It's no wonder to me that I craft things others deem unusual. What else would a physics major-turned archaeologist-then a licensed high school mathematics teacher do in her spare time but something, um…different? Being a rather practical gal, I like to find new purposes for items that have lost the ability to perform their original function. (My kitchen curtain rods are an old shovel and a hoe...yeah, you can add gardener to my titles.)
A book introduced me to the idea of using wool sweaters for a variety of useful things. A couple of months later while wearing a wool sweater (pieced from several others) standing in a thrift store line, (shouldering my first wool purse) and holding about five bulky sweaters to purchase, a woman asked if I would be willing to make items to sell. Gee, you suppose it was all the wool that tipped her off? I thought “Eureka! There are people who are passionate about this like me?" My company, ReWoolables, was born in a cashier isle.
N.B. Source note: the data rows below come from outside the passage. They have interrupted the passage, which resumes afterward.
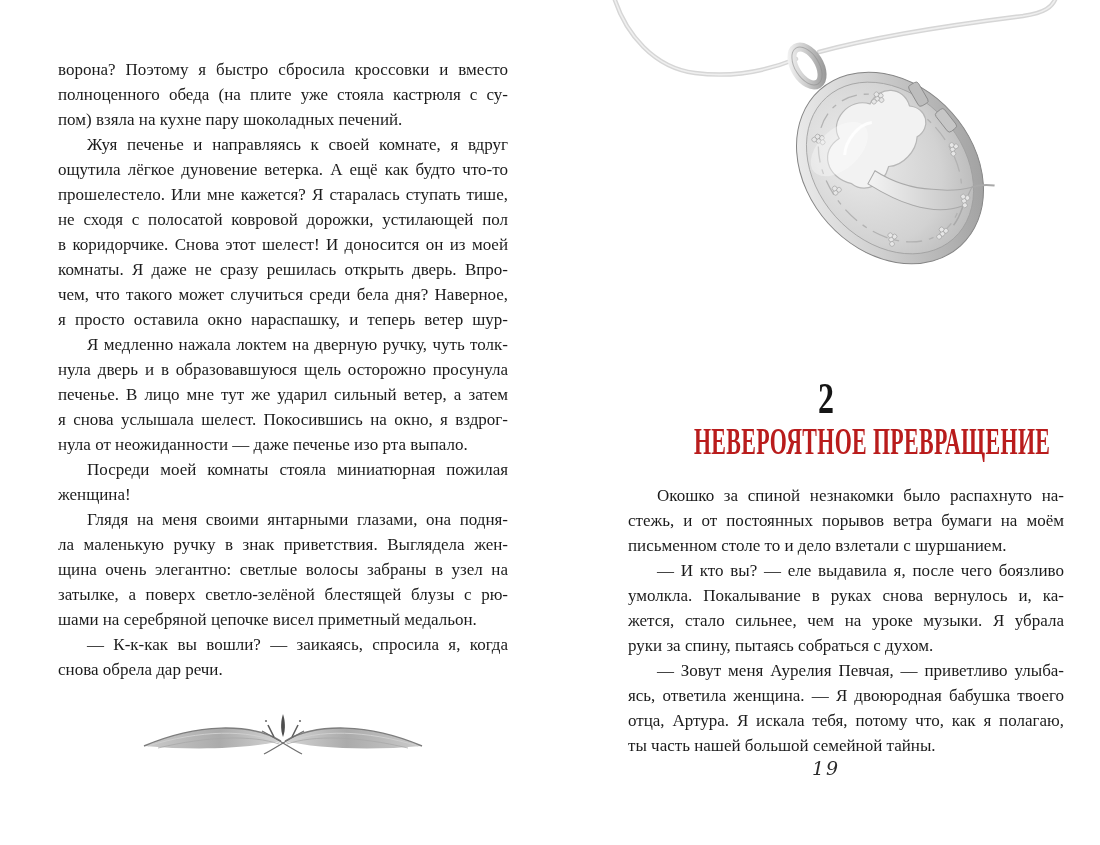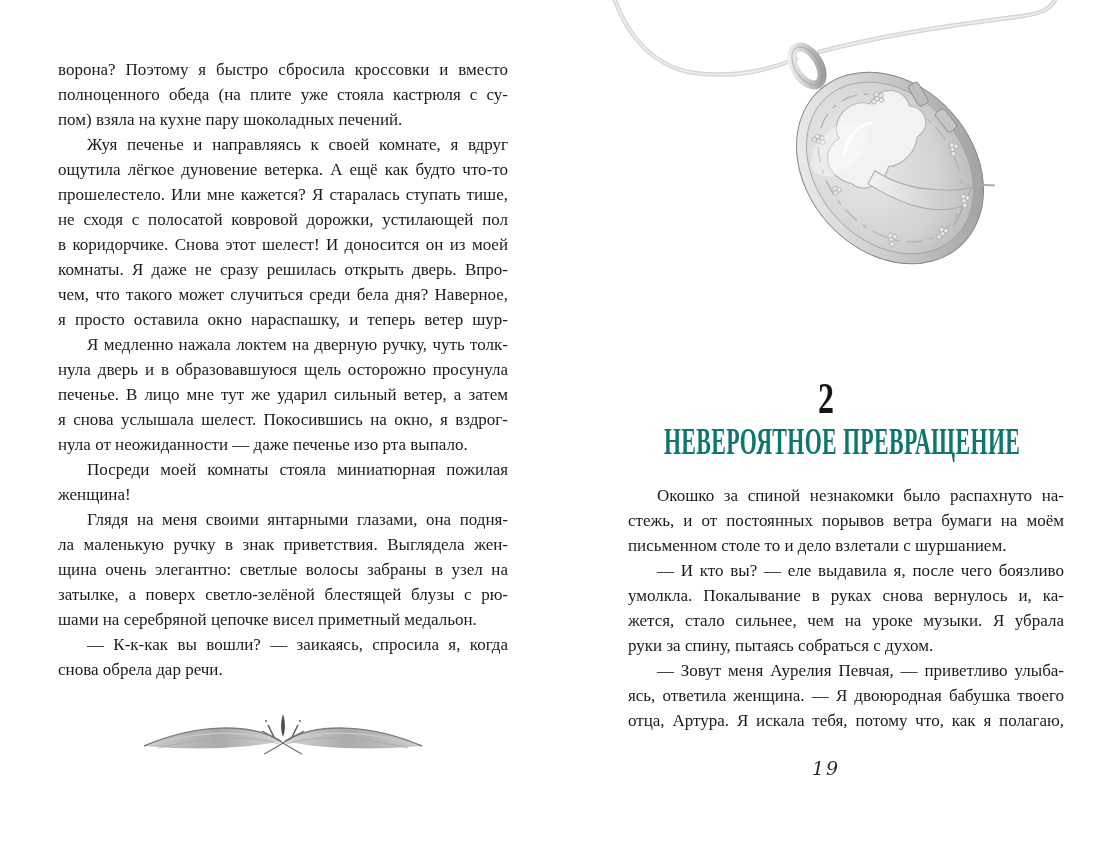"НЕВЕРОЯТНОЕ ПРЕВРАЩЕНИЕ" .chapter-title { color: #0f766e -> #b91c1c; left: 598px -> 628px }
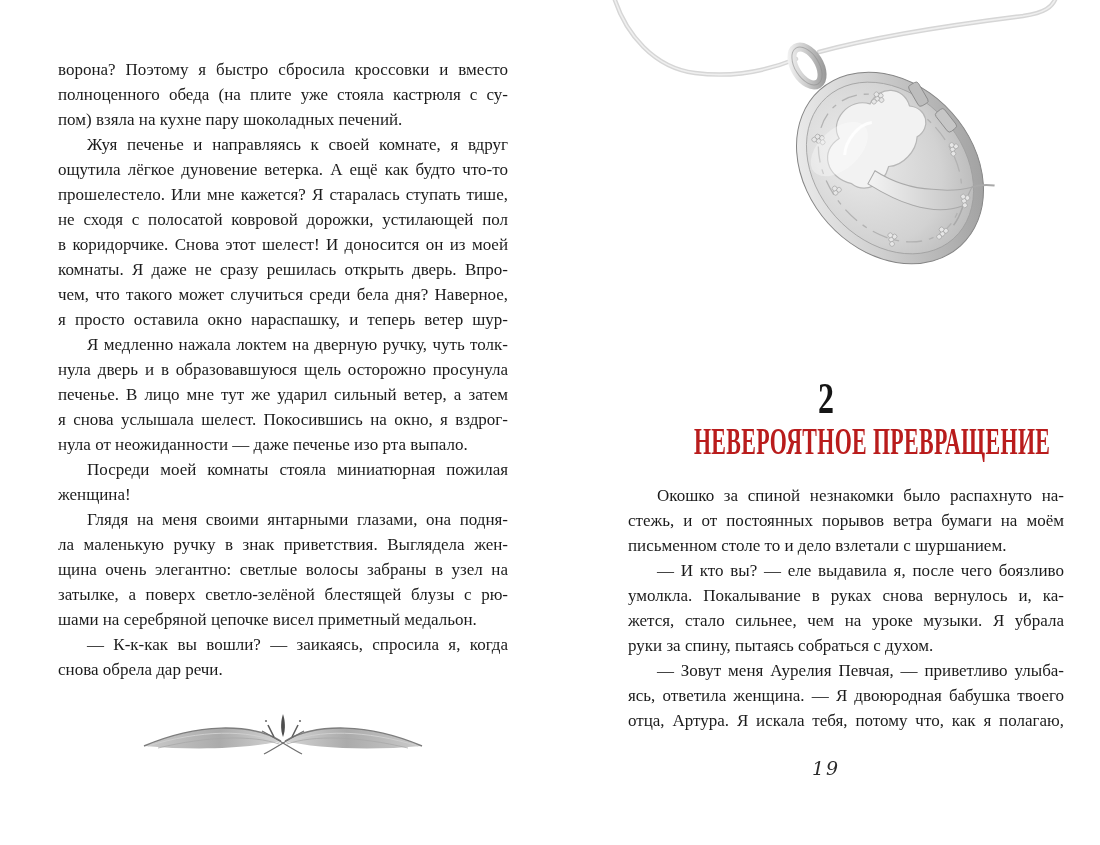"ты часть нашей большой семейной" div.line { html: none -> <div>ты часть нашей большой семейной тайны.</div> }
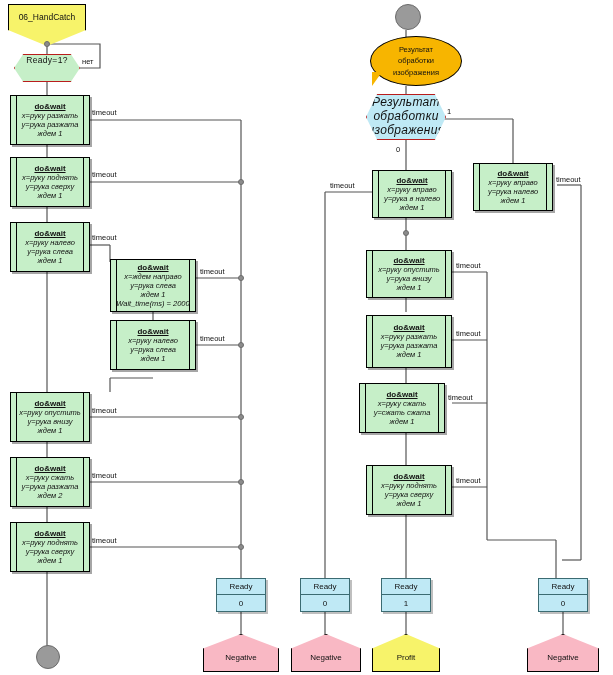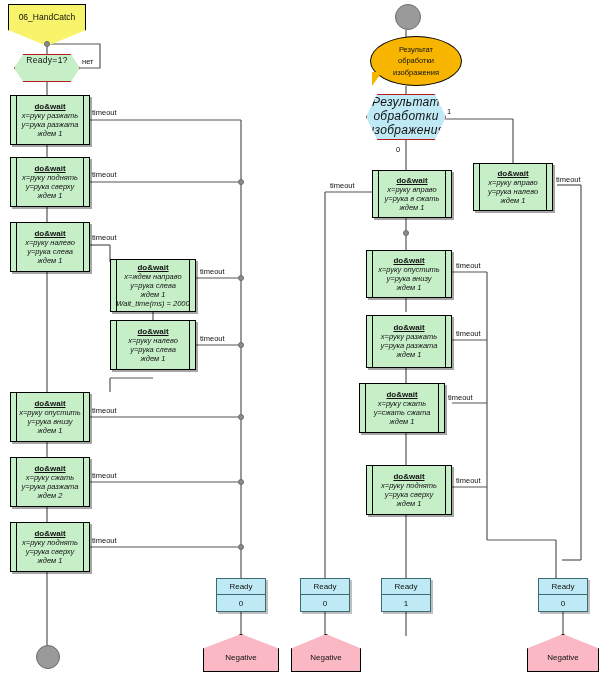"y=рука в сжать" span.ln { text: сжать -> налево }
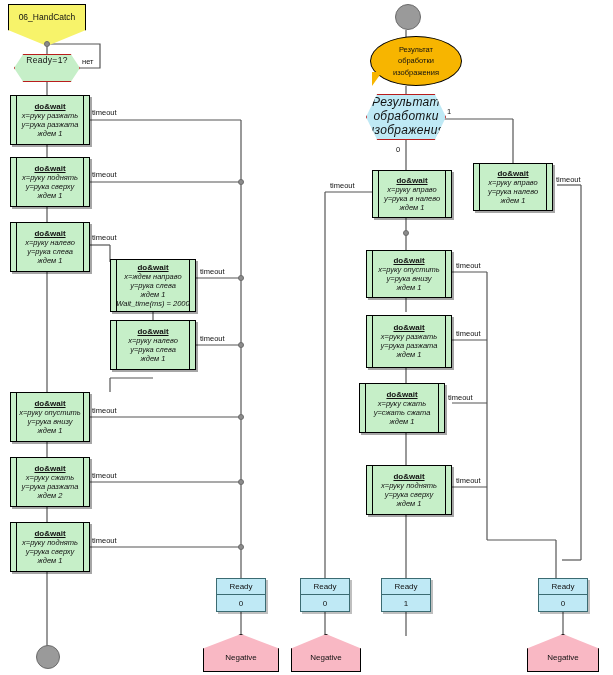"Profit" div.node { html: none -> <div> <span>Profit</span> </div> }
The craziest item I've made thus far is a set of ‘fish’ that my son ‘caught’ and strung on his fishing line at that height of an icy Hoosier winter. I hunt garage sales and thrift stores for unwanted sweaters. Felting them at home, I let the colors and the shape of the sweaters guide me to their new lives. Not just the wool is repurposed; the liner of a purse could be an old table cloth. Often the sewing thread and other notions come from estate sales. Not much in a ReWoolable item is new.